Mittel gegen Machtlosigkeit

„Judith“, sage ich zu meiner Frau, „laut einer Umfrage fühlen sich immer mehr Deutsche machtlos.“ Sie schaut mich über den Kopf des Töchterchens hinweg an, das heute ein bisschen malad ist und nicht von ihrem Schoß weicht.

Ich bin an sich kein Fan von Umfragen. Neulich lehnte ich zum Beispiel ab, als mich so ein Popup-Fenster auf einer Website fragte: „Glauben Sie, dass der Klimawandel noch aufzuhalten ist?“ Die möglichen Antworten lauteten: „Ja“ – „Nein“ – „Mir egal, ich nehme am Klimawandel nicht teil“ und: „Der Klimawandel ist eine Erfindung der Chinesen“.

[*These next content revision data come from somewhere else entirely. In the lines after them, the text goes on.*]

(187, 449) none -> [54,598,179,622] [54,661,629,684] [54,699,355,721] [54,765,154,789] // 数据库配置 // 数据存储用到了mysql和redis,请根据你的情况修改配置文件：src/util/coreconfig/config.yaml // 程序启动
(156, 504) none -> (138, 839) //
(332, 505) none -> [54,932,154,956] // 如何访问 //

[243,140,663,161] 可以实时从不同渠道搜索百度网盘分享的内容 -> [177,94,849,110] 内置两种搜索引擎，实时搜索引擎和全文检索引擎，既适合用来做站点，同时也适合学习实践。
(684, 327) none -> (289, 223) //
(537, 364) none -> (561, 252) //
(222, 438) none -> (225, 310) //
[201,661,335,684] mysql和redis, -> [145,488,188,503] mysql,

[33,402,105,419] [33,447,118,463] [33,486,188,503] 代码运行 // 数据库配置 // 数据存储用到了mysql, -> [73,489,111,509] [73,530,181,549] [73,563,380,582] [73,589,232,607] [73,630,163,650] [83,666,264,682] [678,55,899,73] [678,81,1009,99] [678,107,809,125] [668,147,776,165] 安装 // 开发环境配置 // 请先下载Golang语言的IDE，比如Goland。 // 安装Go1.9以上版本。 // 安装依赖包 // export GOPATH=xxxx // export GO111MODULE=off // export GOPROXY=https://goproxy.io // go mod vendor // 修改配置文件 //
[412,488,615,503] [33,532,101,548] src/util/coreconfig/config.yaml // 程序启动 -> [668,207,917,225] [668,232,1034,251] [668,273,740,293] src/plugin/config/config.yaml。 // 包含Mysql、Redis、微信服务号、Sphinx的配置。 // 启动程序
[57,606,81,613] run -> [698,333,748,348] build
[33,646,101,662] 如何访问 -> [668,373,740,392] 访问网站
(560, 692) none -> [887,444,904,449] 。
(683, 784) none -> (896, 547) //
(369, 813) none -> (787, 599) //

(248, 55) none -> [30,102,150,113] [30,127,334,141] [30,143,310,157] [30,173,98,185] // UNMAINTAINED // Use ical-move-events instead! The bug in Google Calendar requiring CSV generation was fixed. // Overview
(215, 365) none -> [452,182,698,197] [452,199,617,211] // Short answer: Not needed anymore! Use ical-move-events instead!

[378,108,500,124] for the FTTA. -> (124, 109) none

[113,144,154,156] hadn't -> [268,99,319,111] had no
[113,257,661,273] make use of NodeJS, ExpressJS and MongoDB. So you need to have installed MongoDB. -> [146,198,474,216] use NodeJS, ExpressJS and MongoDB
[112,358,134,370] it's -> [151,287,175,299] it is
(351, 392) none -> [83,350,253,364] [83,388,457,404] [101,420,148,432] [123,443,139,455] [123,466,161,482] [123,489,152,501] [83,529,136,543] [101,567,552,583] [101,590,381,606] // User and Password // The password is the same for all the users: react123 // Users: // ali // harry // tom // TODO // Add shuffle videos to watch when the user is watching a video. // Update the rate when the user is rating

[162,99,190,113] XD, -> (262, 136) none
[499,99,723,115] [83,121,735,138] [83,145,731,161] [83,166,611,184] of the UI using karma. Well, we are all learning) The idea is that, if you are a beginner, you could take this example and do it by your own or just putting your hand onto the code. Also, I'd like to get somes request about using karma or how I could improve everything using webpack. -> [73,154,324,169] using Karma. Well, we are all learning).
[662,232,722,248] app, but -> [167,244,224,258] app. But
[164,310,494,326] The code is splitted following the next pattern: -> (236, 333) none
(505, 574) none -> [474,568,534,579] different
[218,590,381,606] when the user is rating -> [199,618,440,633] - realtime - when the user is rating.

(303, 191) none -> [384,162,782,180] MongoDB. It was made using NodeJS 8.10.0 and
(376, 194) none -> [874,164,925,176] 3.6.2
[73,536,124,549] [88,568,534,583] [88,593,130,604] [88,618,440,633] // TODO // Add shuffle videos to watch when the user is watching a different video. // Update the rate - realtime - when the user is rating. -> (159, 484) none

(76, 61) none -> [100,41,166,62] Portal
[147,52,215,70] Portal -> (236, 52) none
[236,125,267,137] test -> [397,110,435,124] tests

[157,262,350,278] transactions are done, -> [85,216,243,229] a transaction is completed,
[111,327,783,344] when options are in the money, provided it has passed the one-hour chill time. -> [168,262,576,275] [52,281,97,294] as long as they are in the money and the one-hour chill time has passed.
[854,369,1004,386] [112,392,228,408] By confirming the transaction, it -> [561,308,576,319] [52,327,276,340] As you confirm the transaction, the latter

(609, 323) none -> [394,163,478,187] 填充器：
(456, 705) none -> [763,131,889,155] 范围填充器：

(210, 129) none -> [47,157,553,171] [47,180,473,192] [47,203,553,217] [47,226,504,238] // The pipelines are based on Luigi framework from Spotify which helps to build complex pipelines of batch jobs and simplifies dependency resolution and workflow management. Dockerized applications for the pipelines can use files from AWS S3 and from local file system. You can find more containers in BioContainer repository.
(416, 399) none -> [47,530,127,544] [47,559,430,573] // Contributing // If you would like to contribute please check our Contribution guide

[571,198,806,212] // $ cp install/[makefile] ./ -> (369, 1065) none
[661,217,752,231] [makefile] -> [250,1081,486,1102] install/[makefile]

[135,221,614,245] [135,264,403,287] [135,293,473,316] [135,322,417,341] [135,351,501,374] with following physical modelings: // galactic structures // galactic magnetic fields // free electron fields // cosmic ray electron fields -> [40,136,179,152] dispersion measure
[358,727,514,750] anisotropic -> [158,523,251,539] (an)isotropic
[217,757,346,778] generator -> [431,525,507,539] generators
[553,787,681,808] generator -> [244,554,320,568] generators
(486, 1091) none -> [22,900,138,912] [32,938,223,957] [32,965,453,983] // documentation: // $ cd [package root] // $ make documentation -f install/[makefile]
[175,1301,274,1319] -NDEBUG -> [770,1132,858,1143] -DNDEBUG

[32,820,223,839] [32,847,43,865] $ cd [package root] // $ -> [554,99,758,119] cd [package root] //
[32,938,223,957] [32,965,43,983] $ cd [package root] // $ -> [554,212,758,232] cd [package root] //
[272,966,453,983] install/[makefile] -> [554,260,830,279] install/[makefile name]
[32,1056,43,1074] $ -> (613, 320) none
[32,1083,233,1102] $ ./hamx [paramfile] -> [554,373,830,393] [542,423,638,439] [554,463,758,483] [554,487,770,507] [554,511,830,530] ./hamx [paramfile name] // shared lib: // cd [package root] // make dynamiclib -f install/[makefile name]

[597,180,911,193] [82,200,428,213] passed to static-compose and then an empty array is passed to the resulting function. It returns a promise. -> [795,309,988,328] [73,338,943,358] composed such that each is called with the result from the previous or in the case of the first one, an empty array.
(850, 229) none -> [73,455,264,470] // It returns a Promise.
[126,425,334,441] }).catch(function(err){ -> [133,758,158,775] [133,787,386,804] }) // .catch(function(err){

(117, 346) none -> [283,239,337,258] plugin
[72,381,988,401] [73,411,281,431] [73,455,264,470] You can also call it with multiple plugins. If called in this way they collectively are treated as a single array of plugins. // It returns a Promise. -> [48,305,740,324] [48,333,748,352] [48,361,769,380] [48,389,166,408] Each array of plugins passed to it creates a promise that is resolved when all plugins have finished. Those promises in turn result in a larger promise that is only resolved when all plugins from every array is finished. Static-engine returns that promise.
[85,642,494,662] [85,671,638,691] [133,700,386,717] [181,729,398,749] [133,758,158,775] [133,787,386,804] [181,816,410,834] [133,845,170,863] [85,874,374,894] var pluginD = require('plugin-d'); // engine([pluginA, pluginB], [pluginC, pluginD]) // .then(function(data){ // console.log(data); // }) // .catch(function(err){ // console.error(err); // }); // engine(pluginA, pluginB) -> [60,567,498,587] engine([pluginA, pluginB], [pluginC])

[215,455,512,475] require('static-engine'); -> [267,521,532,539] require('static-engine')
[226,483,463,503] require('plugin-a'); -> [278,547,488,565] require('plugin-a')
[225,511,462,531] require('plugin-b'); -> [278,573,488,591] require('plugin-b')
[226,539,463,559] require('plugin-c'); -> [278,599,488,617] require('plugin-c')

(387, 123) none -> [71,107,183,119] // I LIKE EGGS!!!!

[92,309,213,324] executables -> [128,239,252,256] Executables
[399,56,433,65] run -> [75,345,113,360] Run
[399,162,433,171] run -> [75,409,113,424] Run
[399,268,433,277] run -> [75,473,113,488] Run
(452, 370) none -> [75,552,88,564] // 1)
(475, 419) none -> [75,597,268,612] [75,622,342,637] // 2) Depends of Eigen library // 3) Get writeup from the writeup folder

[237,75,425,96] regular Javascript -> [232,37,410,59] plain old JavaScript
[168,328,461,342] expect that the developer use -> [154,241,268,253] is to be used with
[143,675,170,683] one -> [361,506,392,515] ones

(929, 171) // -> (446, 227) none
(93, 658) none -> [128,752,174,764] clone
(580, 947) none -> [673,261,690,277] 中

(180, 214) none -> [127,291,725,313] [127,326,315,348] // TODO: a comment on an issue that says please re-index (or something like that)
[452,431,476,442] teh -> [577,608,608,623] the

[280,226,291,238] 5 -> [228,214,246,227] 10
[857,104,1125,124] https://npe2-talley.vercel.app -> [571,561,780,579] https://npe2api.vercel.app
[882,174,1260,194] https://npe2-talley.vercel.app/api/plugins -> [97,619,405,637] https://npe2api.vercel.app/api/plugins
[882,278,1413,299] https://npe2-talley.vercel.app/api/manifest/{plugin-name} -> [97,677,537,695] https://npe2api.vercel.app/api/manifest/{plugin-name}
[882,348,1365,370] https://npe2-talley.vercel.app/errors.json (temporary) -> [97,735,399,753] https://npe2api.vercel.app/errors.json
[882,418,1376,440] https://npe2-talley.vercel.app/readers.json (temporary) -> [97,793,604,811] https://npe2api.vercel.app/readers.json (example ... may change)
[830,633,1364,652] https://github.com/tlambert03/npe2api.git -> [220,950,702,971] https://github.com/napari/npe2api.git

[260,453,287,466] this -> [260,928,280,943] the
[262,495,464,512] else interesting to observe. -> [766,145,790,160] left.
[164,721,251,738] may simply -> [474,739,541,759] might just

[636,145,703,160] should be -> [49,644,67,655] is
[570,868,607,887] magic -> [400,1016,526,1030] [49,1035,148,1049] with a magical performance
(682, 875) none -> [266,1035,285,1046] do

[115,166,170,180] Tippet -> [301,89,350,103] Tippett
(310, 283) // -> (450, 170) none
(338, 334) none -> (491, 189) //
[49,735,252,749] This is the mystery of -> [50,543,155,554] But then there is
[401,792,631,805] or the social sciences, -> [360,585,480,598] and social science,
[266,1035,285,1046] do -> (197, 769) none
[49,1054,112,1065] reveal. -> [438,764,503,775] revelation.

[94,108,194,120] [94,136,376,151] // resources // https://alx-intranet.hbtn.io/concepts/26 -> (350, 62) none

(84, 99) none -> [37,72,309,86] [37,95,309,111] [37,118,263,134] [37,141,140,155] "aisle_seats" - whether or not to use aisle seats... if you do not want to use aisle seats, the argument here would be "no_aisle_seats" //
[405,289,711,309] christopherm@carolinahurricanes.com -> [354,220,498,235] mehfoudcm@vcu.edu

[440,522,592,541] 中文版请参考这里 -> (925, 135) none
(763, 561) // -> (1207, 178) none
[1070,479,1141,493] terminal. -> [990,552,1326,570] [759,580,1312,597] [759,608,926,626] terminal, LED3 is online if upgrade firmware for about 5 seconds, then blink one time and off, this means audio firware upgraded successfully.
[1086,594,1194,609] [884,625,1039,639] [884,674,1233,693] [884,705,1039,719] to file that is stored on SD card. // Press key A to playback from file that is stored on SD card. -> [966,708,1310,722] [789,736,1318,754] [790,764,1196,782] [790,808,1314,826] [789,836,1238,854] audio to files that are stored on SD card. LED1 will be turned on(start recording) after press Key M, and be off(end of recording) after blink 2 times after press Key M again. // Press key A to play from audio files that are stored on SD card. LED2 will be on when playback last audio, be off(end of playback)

Die Frage nach der Machtlosigkeit finde ich da interessanter, denn wer sich machtlos fühlt, trägt ein gewisses Frustrationspotenzial in sich und sucht sich welche, von denen er glaubt, sie sollten mal die Macht haben und es denen zeigen, die ihn selbst so machtlos machen. 52 Prozent der Deutschen fühlen sich auf diese Art machtlos.

Ein Ausdruck von Machtlosigkeit

Judith und ich gehören unzweifelhaft dazu, zumindest gestern Abend, als wir uns aufgedonnert hatten und in ein romantisches Restaurant gegangen waren, wo es ganz hervorragende Tortelloni mit Steinpilzen gibt und die Gäste auf einem romantisch geschwungenen Bergplateau sitzen.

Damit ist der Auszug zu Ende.